Consequently, the biggest casualty of the week-long traffic jam has been oil prices, although they have fallen since news of the partial refloating. The International Energy Agency has given assurance that global inventories of crude and refined oil products remain at comfortable levels.
China’s oil supply would not be severely impacted as less than 10 per cent of its crude imports had to travel through the canal, said Jean Zhou, an analyst at commodity intelligence services provider ICIS, in a note. Only one oil tanker, the Nordic Cygnus – bound for Tianjin port in north China from Novorossiysk in Russia – was currently stuck at the Red Sea anchorage of the canal, she added.

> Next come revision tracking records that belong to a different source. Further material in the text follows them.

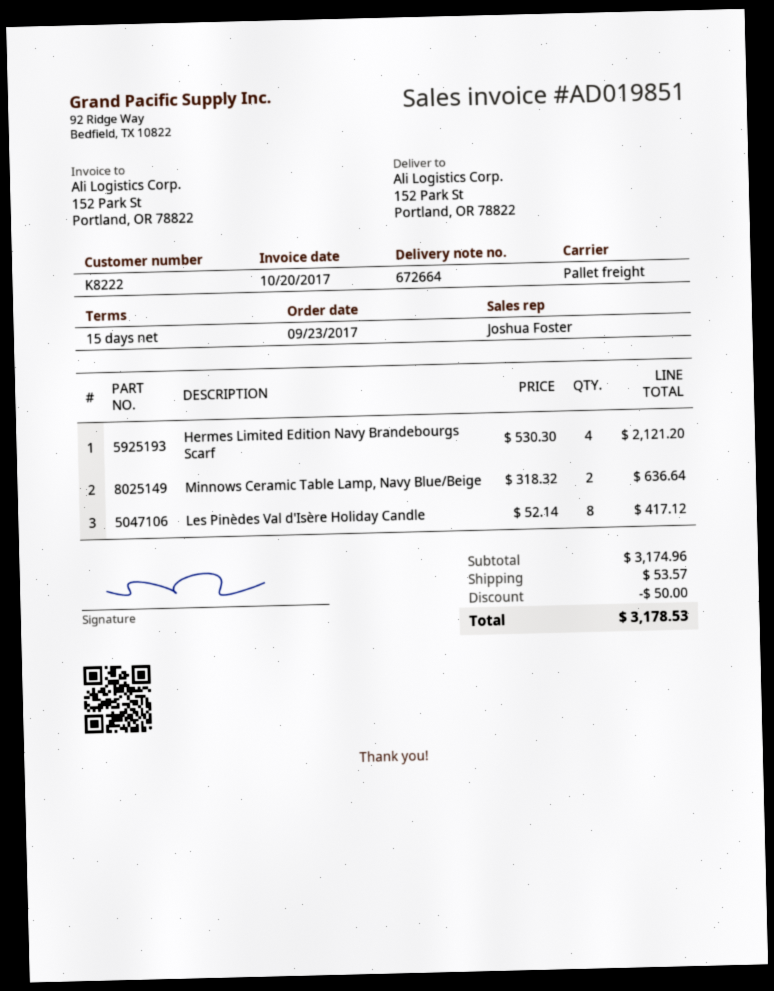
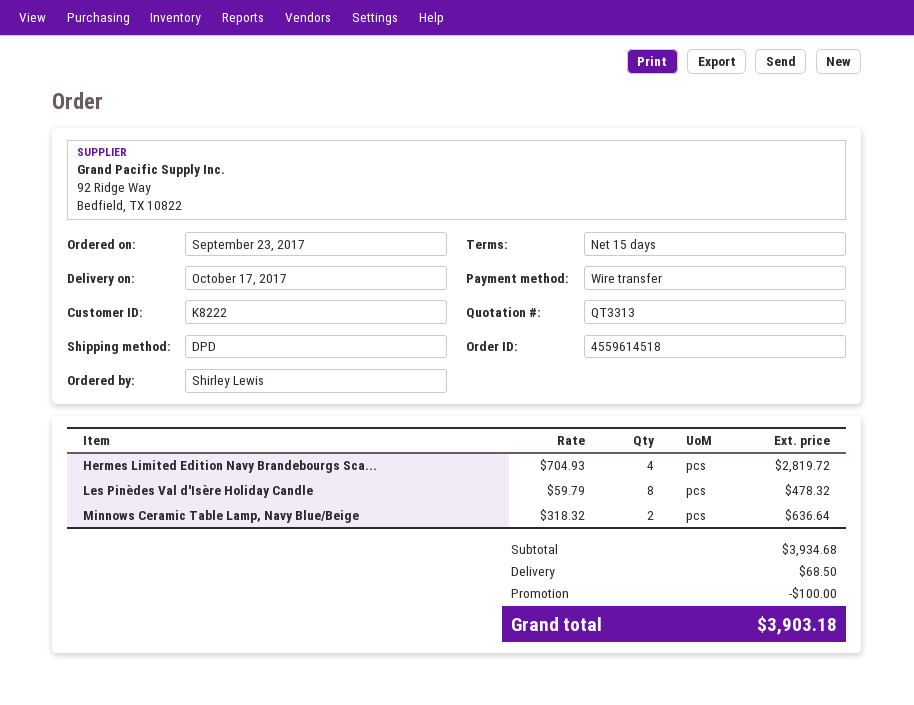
shipping method: pallet freight -> DPD
Hermes Limited Edition Navy Brandebourgs Scarf: 4 x 530.30 = 2121.20 -> 4 x 704.93 = 2819.72
Les Pinèdes Val d'Isère Holiday Candle: 8 x 52.14 = 417.12 -> 8 x 59.79 = 478.32
subtotal: 3174.96 -> 3934.68
discount: 50.00 -> 100.00
shipping: 53.57 -> 68.50
total: 3178.53 -> 3903.18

China’s LPG imports would also see limited disruption, ICIS analyst Wang Yan said. About 60 per cent of its LPG imports come from the Middle East and the rest from Africa, Australia and the US and none of them were shipped through the waterway, Yan said
But the blockage could cause disruptions in China’s synthetic rubber industry, as it imported raw materials from Europe. Likewise, European-imported copper cathodes, which are used in the production of rechargeable batteries such as lithium-ion batteries, could face supply shortages.
This should result in tighter synthetic rubber supply amid the concentrated scheduled turnaround in the second quarter in China
China is both the world’s biggest producer of synthetic rubber and lithium-ion battery products.
“Some regular synthetic rubber imports from Europe to Asia are expected to delay, at least one week as per the current situation,” ICIS analyst Ann Sun said.
“This should result in tighter synthetic rubber supply amid the concentrated scheduled turnaround in the second quarter in China.”
China’s polyester fibre exports to Europe could also sit idle as they waited for the blockage to be cleared, putting pressure on prices, said analyst Jimmy Zhang, who also works for ICIS. Europe imports about 15 per cent of China’s polyester fibre.
David Collins, from the firm China Manufacturing Consultants, said China’s car manufacturing industry would suffer disruptions, given it, like Europe, secured parts under a just-in-time system.
Rabobank China senior economist Raphie Hayat said there could be damage to foods – particularly perishable products – from China that were stuck in containers. As many of China’s exports to the Netherlands – where Ever Given was headed – and Europe tend to be consumer goods such as mobile phones and computers, availability of those goods could be scarce for a while.
Shipping company Maersk’s China operation, however, said it was too early to determine the cost to Chinese supply chains. The company, which has three vessels stuck in the canal and 29 vessels waiting outside it, with more expected to join the queue on Monday, said it had already redirected 15 boats with goods from China and Asia around the Cape of Good Hope on Africa’s southern tip.
In general, the blockage would not have a lasting impact on China’s economy or force changes to its supply chains, especially with it clearing, according to Aidan Yao, senior economist at AXA Investment Managers China.